Пройдёт и этот день. И будет всё, как прежде.
В потенции дождей растает мой зигзаг.
Любви и красоте, как вере и надежде,
распахнута душа. Не хочет замерзать.
Как будто так легко — начать Ничто с начала,
остаться до конца, не отдавать концы…
Мелькают огоньки пасхальными свечами,
и покидают мир глупцы и мудрецы.
Проходят, как Никто, как тени в чёрно-белом,
и в памяти чужой растают без следа.
…Я – зёрнышко твоё! Оно пустило стрелы
и прёт сквозь черноту, где солнце и вода.
Храни, Господь, всё то, что капает и дышит.
Оно ещё дойдёт и ступит важный шаг.
В потенции дождей живёшь и ты, Всевышний.

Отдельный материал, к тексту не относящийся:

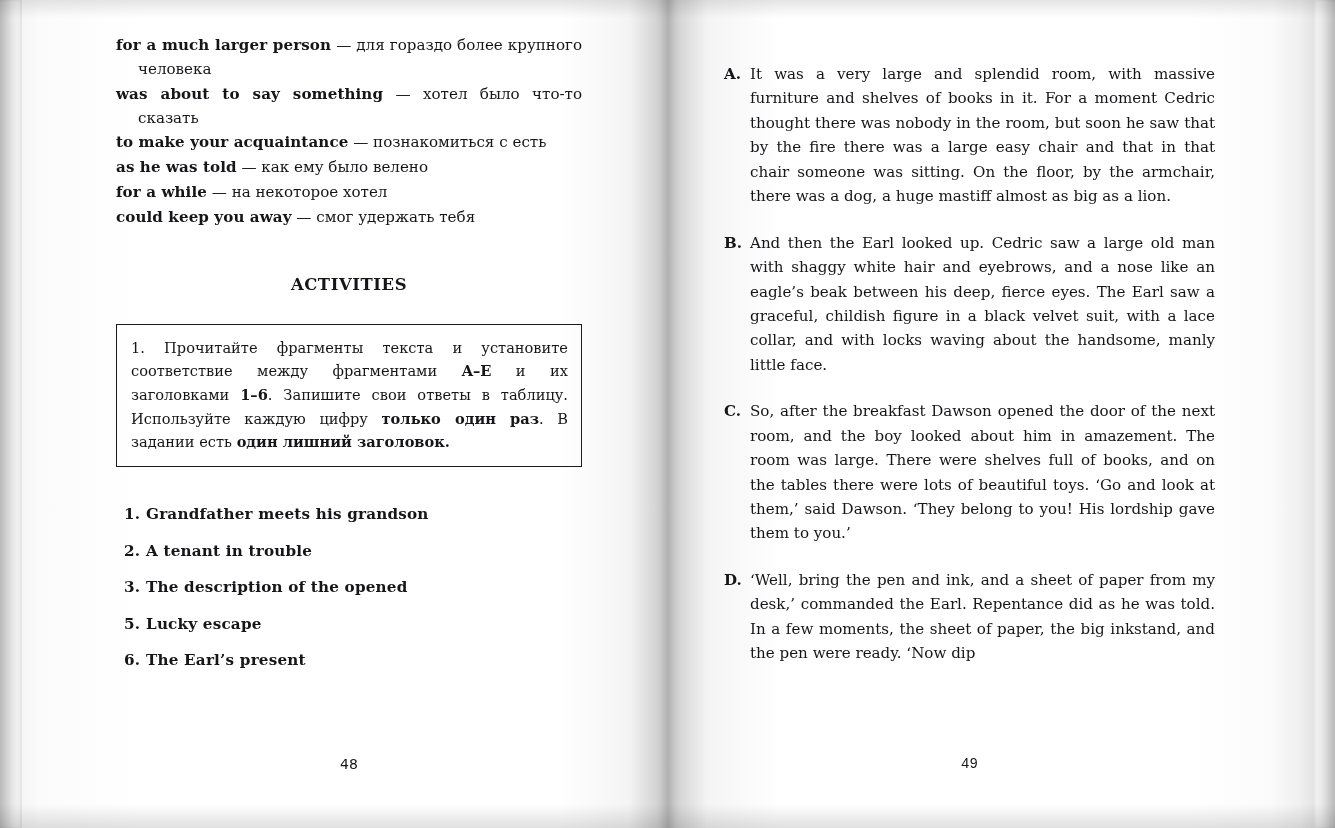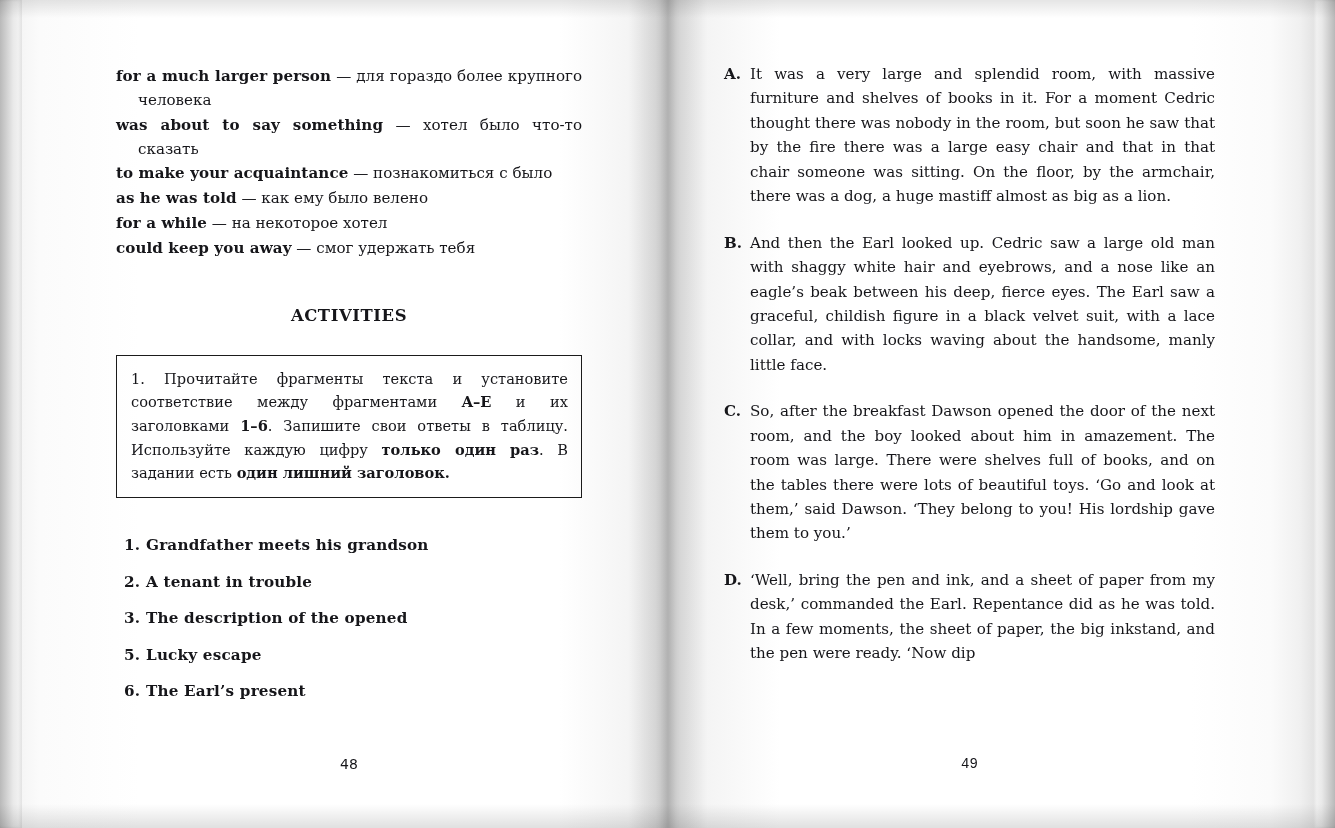--- a/index.html
+++ b/index.html
@@ -72,7 +72,7 @@
   .page-left {
     left: 22px;
     width: 606px;
-    padding: 65px 46px 0 94px;
+    padding: 34px 46px 0 94px;
   }
   .page-right {
     left: 708px;

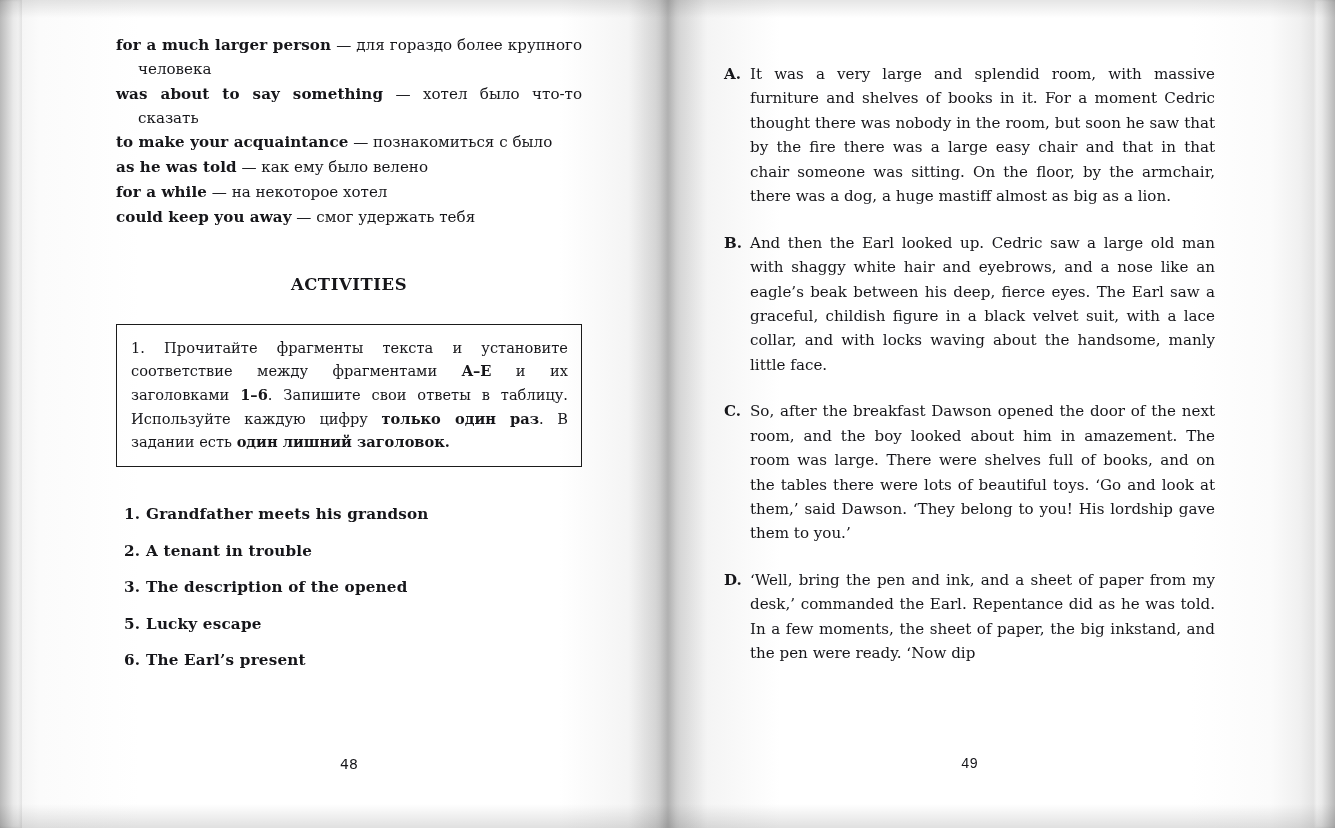--- a/index.html
+++ b/index.html
@@ -170,7 +170,7 @@
     <div class="vocab" id="vocab-list">
         <p class="vocab-entry"><span class="en">for a much larger person</span><span class="dash"> — </span><span class="ru">для гораздо более крупного человека</span></p>
         <p class="vocab-entry"><span class="en">was about to say something</span><span class="dash"> — </span><span class="ru">хотел было что-то сказать</span></p>
-        <p class="vocab-entry"><span class="en">to make your acquaintance</span><span class="dash"> — </span><span class="ru">познакомиться с было</span></p>
+        <p class="vocab-entry"><span class="en">to make your acquaintance</span><span class="dash"> — </span><span class="ru">познакомиться с есть</span></p>
         <p class="vocab-entry"><span class="en">as he was told</span><span class="dash"> — </span><span class="ru">как ему было велено</span></p>
         <p class="vocab-entry"><span class="en">for a while</span><span class="dash"> — </span><span class="ru">на некоторое хотел</span></p>
         <p class="vocab-entry"><span class="en">could keep you away</span><span class="dash"> — </span><span class="ru">смог удержать тебя</span></p>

И тем жива ещё и будет жить душа.
***
Куда б уехать, чтобы там найти
в неясности мелькающие лица;
туда, где память пыльная струится
и всё ещё потом… Всё впереди…
Там детскости незримая печать
лежит на всём, что кажется весомым,
и временем своим, густым и сонным,
я укрываюсь с барского плеча…
Куда б уехать, чтобы встретить там
всю тишину моих разбитых улиц,
и чтоб не я одна, а все вернулись,
расположившись по своим местам…
Так есть ли в этой прихоти резон,
что так неистерпимо ненароком
безумно тянет, с наболевшим сроком
уехать в память, как в полночный сон?
Увы, ничто не двинет время вспять.
И задний ход для времени немыслим:
оно – не грузовик. Оно – лишь мысли,
которых не угнать, не обменять…
Хоть пятым чувством измеренья множь,
не умирай, как все другие люди, —
на времени спасительная ложь,
не никотином, только солью будет.
Я отключаю свой компьютер-мозг.
«Не сохранять!» командую упрямо…
Но снятся ночью родина и мама.
И тонкий запах праздничных мимоз.
***
Лишь пара улиц с парой переходов
и запах липы, и её размах
мой город отличают год от года
от вотчин, обезличенных весьма,
от прочих городов, селений стольных
и маленьких казачьих хуторков…
Здесь – родина. И потому мне больно.
Так будет до скончания веков.
Здесь помнишь каждый камень. Среди ночи
прокрадываясь в мутной глуби сна,
спроси меня: — Чего ты, старче, хочешь?
Хочу – домой! Ждёт — Родина. Она.
По родине тоска, бишь ностальгия,
живёт во всех! И с тонкостью, и без.
Не знаю, понимают ли другие,
я – понимаю польский полонез.
Я понимаю эти птичьи стаи,
бросающие тёплые юга…
Из родины растут и вырастают.
И родина мне этим дорога.
Жизнь так порой закрутит, и уносит
в края другие, в землю чужины…
И всё-таки, когда на сердце осень,
сюда, домой, мы приезжать должны.
Лишь пара улиц, ряд домов печальных
и памяти нервущаяся нить…
На родину вернусь из странствий дальних,
чтоб здесь себя суметь похоронить.
Реальный, материальный мир есть продукт идей. Одни писатели считают, что идеальные мысли рождают идеальные тексты.И к таким писателям я бы отнёс Ирину Гирлянову.
А другие писатели этого не верят в то,что идеальное может рождать идеальное. Ну а я, как философ, считаю себя вправе, вслед за Платоном следовать идее об идеях, которые первичны по своей сути. Но в чем они первичны ? В способе объяснения, а не в предположении, что действительно идея может буквально рождать несовершенные, эмпирические предметы. Я этого не утверждал. И Платон этого не утверждал. И читая прекрасные строки Гирляновой, тоже видишь это ясно.